━━ Provided records ━━

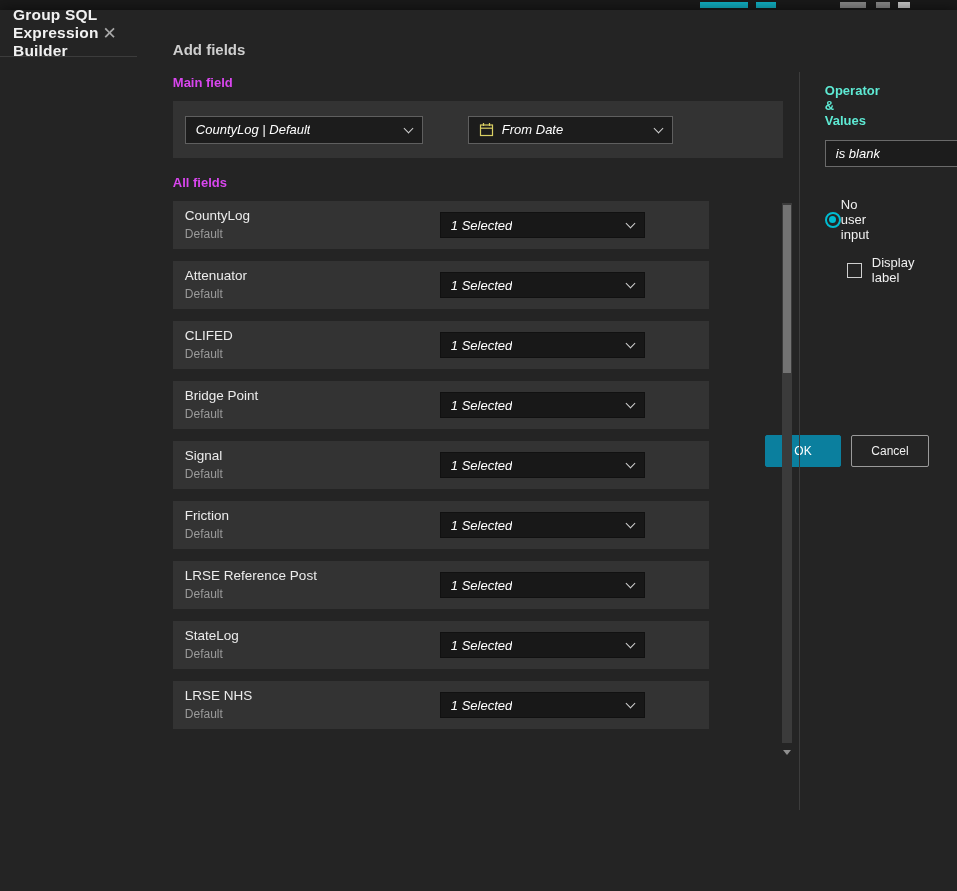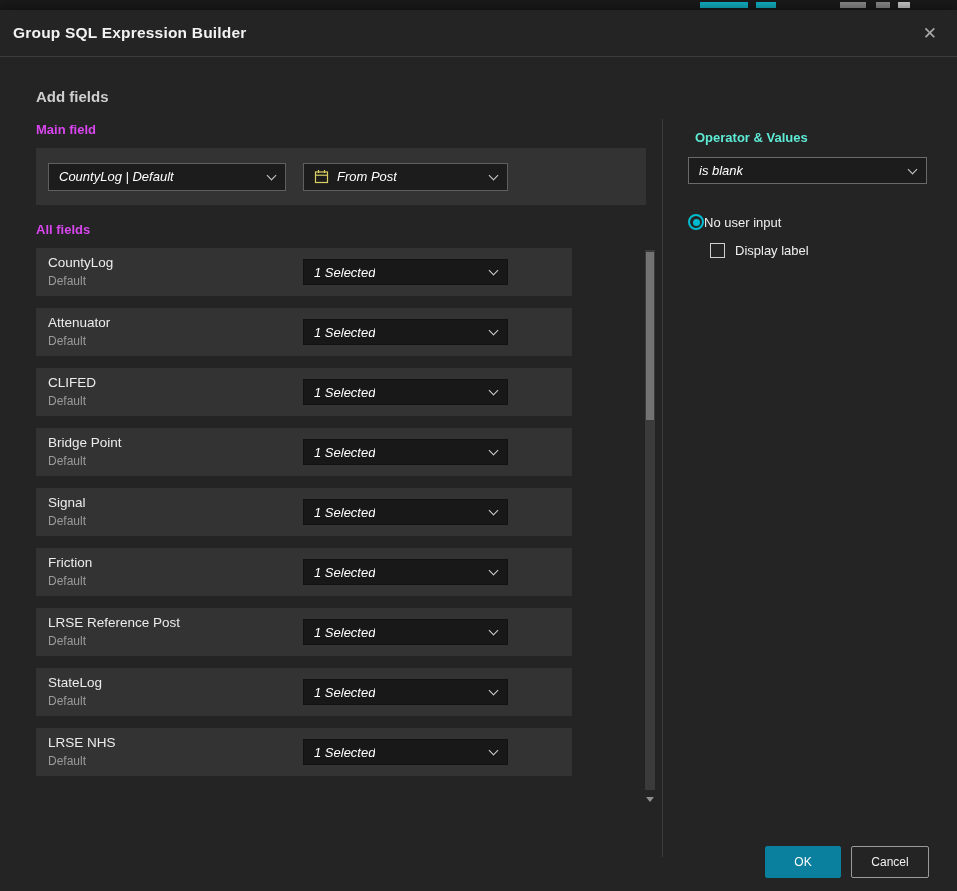--- a/index.html
+++ b/index.html
@@ -18,7 +18,7 @@
 
   
   .dialog { position:absolute; top:10px; left:0; width:957px; height:881px; background:#242424;
-            display:flex; flex-direction:column; box-shadow:0 0 14px rgba(0,0,0,.6); }
+            display:flex; flex-direction:row; box-shadow:0 0 14px rgba(0,0,0,.6); }
   .dialog-header { height:47px; flex:0 0 47px; display:flex; align-items:center; padding:0 16px 0 13px;
                    border-bottom:1px solid #3c3c3c; }
   .dialog-title { font-size:15.5px; font-weight:700; color:#f2f2f2; letter-spacing:.2px; }

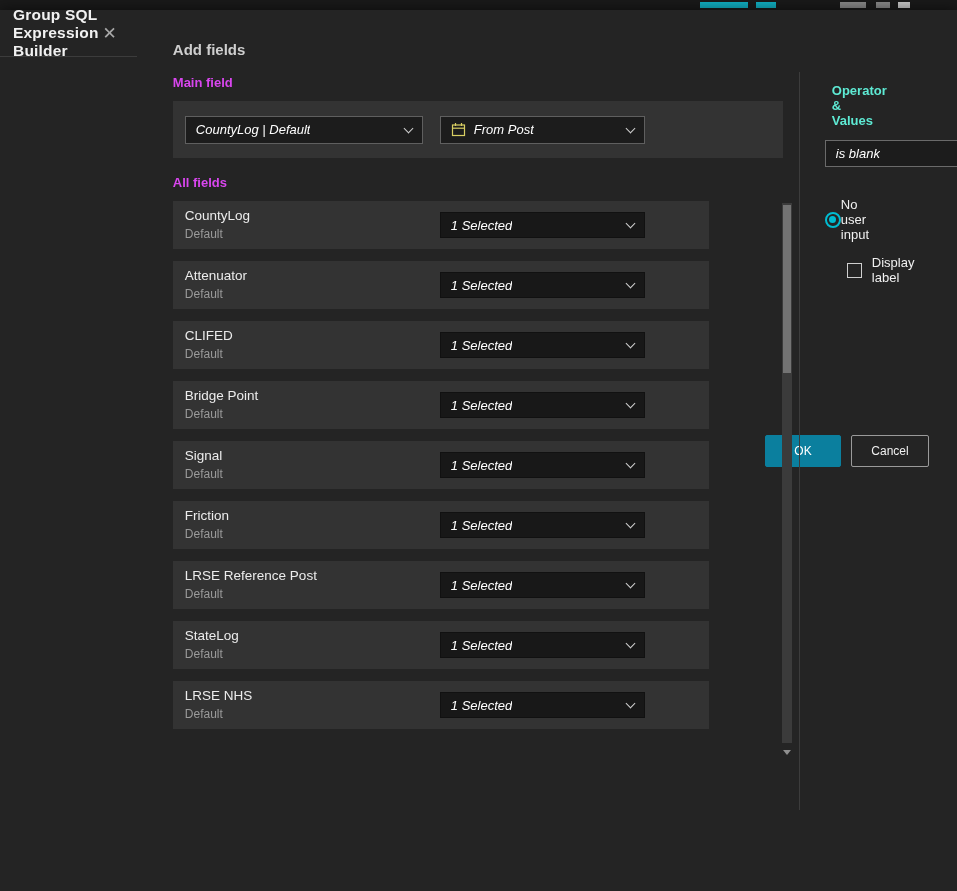--- a/index.html
+++ b/index.html
@@ -62,7 +62,7 @@
   .v-divider { position:absolute; left:662px; top:62px; width:1px; height:738px; background:#3c3c3c; }
 
   .right-col { position:absolute; left:663px; top:0; right:0; padding-left:25px; }
-  .right-heading { margin-top:73px; font-size:13px; font-weight:700; color:#5eead4;margin-left:7px; }
+  .right-heading { margin-top:73px; font-size:13px; font-weight:700; color:#5eead4; }
   .select.operator { margin-top:12px; width:239px; height:27px; border-color:#6a6a6a; }
 
   .radio-row { margin-top:30px; display:flex; align-items:center; cursor:pointer; }

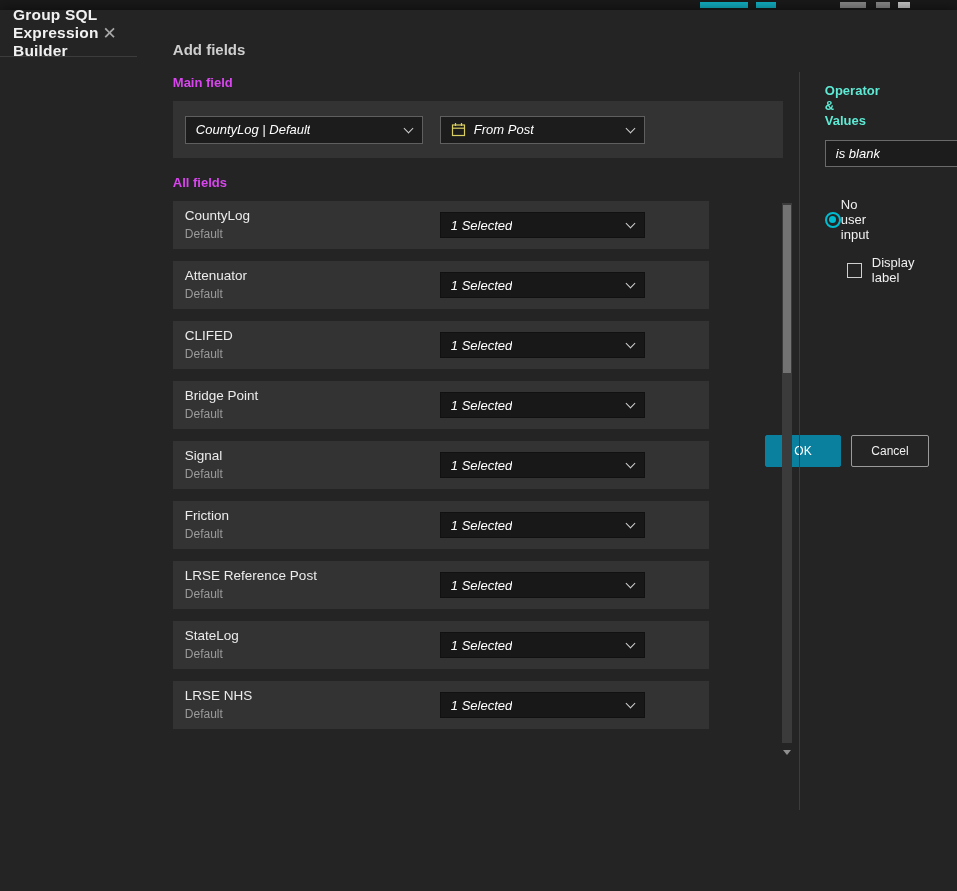--- a/index.html
+++ b/index.html
@@ -32,7 +32,7 @@
   .sub-label { margin-top:17px; font-size:13px; font-weight:700; color:#d946ef; }
 
   .main-panel { margin-top:11px; width:610px; height:57px; background:#333333;
-                display:flex; align-items:center; }
+                display:flex; align-items:center;gap:28px; }
 
   .select { display:flex; align-items:center; height:28px; background:#1c1c1c;
             border:1px solid #5f5f5f; color:#ffffff; font-size:13px; padding:0 10px;

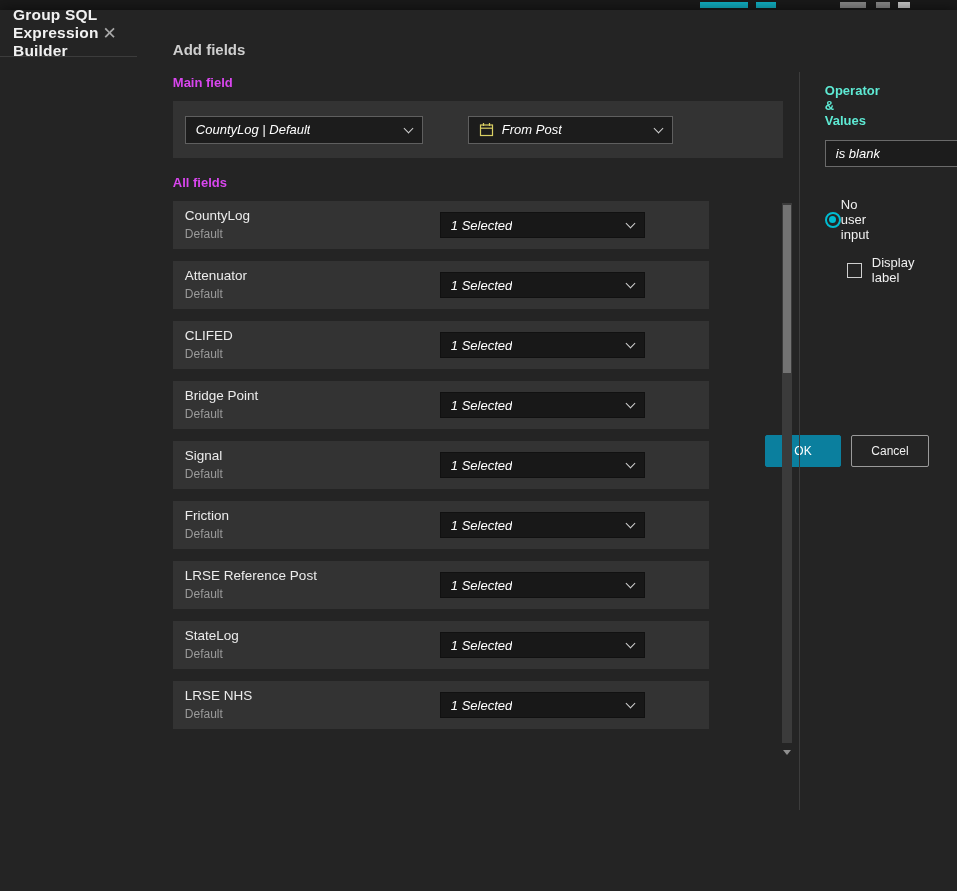--- a/index.html
+++ b/index.html
@@ -123,7 +123,7 @@
                 <line x1="10.5" y1="1" x2="10.5" y2="4"></line>
               </svg>
             </span>
-            <span class="select-label">From Post</span>
+            <span class="select-label">From Date</span>
             <span class="chev"></span>
           </div>
         </div>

━━━

Try it: Exclude the images and output the lines above exactly.

Result:
--- a/index.html
+++ b/index.html
@@ -18,7 +18,7 @@
 
   
   .dialog { position:absolute; top:10px; left:0; width:957px; height:881px; background:#242424;
-            display:flex; flex-direction:column; box-shadow:0 0 14px rgba(0,0,0,.6); }
+            display:flex; flex-direction:row; box-shadow:0 0 14px rgba(0,0,0,.6); }
   .dialog-header { height:47px; flex:0 0 47px; display:flex; align-items:center; padding:0 16px 0 13px;
                    border-bottom:1px solid #3c3c3c; }
   .dialog-title { font-size:15.5px; font-weight:700; color:#f2f2f2; letter-spacing:.2px; }

--- a/index.html
+++ b/index.html
@@ -62,7 +62,7 @@
   .v-divider { position:absolute; left:662px; top:62px; width:1px; height:738px; background:#3c3c3c; }
 
   .right-col { position:absolute; left:663px; top:0; right:0; padding-left:25px; }
-  .right-heading { margin-top:73px; font-size:13px; font-weight:700; color:#5eead4;margin-left:7px; }
+  .right-heading { margin-top:73px; font-size:13px; font-weight:700; color:#5eead4; }
   .select.operator { margin-top:12px; width:239px; height:27px; border-color:#6a6a6a; }
 
   .radio-row { margin-top:30px; display:flex; align-items:center; cursor:pointer; }

--- a/index.html
+++ b/index.html
@@ -32,7 +32,7 @@
   .sub-label { margin-top:17px; font-size:13px; font-weight:700; color:#d946ef; }
 
   .main-panel { margin-top:11px; width:610px; height:57px; background:#333333;
-                display:flex; align-items:center; }
+                display:flex; align-items:center;gap:28px; }
 
   .select { display:flex; align-items:center; height:28px; background:#1c1c1c;
             border:1px solid #5f5f5f; color:#ffffff; font-size:13px; padding:0 10px;

--- a/index.html
+++ b/index.html
@@ -123,7 +123,7 @@
                 <line x1="10.5" y1="1" x2="10.5" y2="4"></line>
               </svg>
             </span>
-            <span class="select-label">From Post</span>
+            <span class="select-label">From Date</span>
             <span class="chev"></span>
           </div>
         </div>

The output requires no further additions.